Trump, seperti dilansir AFP dan Anadolu Agency, Sabtu (1/8/2026), juga menegaskan tekadnya untuk memenangkan perang melawan Iran, yang dimulai oleh serangan gabungan AS dan Israel pada akhir Februari lalu.
"Kita hanya ingin menang. Kita melakukannya dengan sangat baik. Kita berusaha untuk bersikap sebaik mungkin dalam situasi seperti itu. Namun, mereka sedang dihancurkan," kata Trump saat memimpin rapat kabinet di Camp David, kompleks peristirahatan kepresidenan di Maryland, pada Jumat (31/7) waktu setempat.
"Sangat sederhana.

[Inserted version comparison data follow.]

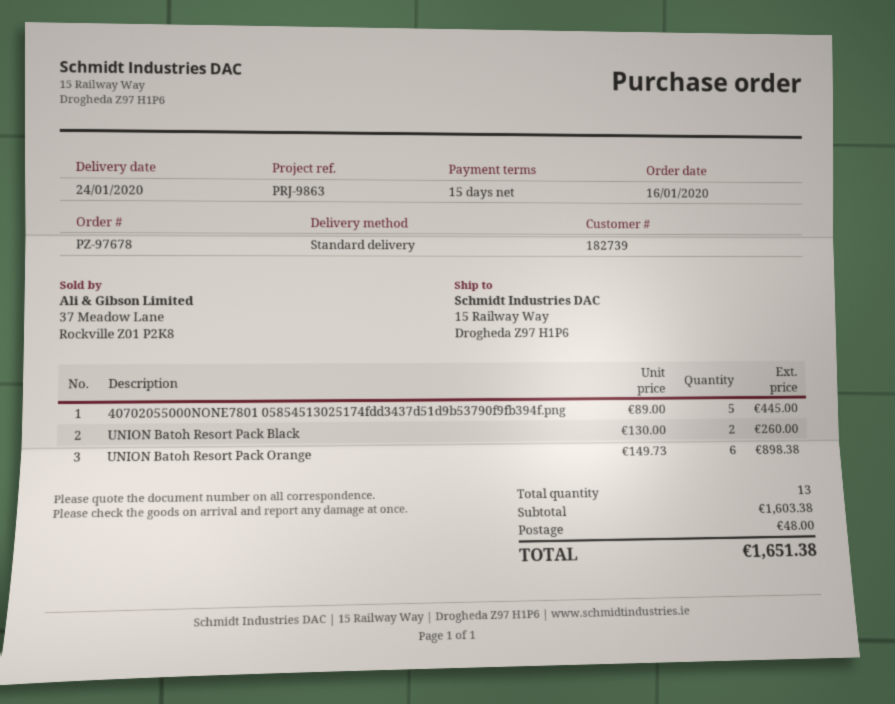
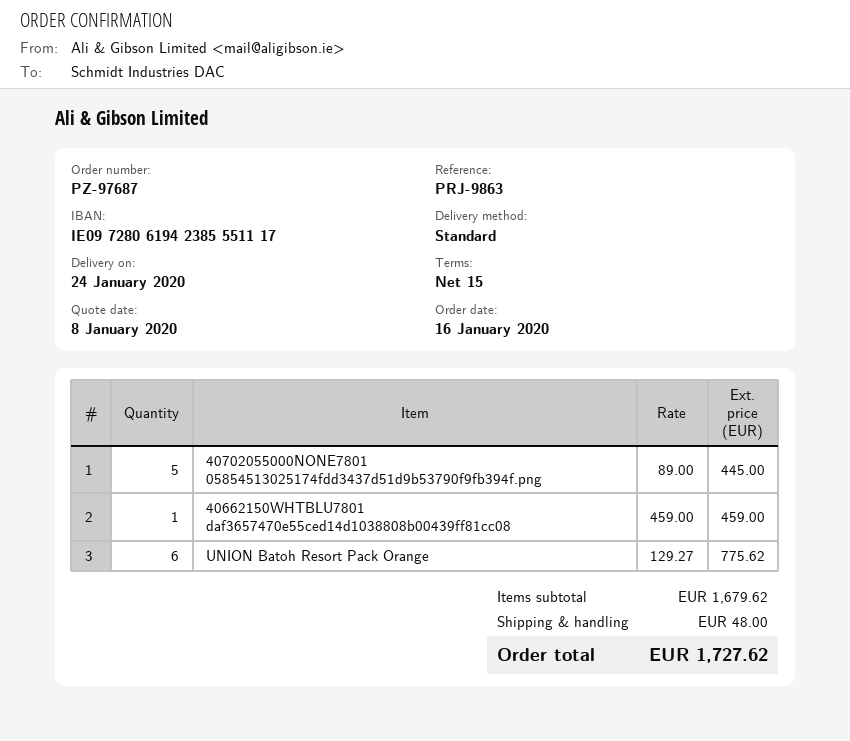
order number: PZ-97678 -> PZ-97687
UNION Batoh Resort Pack Black: 2 x 130.00 = 260.00 -> none
UNION Batoh Resort Pack Orange: 6 x 149.73 = 898.38 -> 6 x 129.27 = 775.62
40662150WHTBLU7801 daf3657470e55ced14d1038808b00439ff81cc08: none -> 1 x 459.00 = 459.00
subtotal: 1603.38 -> 1679.62
total: 1651.38 -> 1727.62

Iran tidak akan memiliki senjata nuklir," ucap Presiden AS itu.
"Kita akan menghantam Iran dengan sangat keras dan, Anda tahu, pada titik tertentu mereka akan berkata, 'Kami benar-benar tidak tahan lagi'," tegas Trump dalam rapat kabinet tersebut.
Ancaman terbaru itu dilontarkan saat media-media AS melaporkan bahwa Trump sedang mempertimbangkan serangan besar-besaran terhadap Iran, yang diperkirakan terjadi paling cepat akhir pekan ini, termasuk terhadap target-target infrastruktur energi Teheran.
Selama lebih dari lima bulan perang berkecamuk, konflik ini tampaknya belum akan berakhir, terutama sejak kembali berlanjutnya aksi saling serang.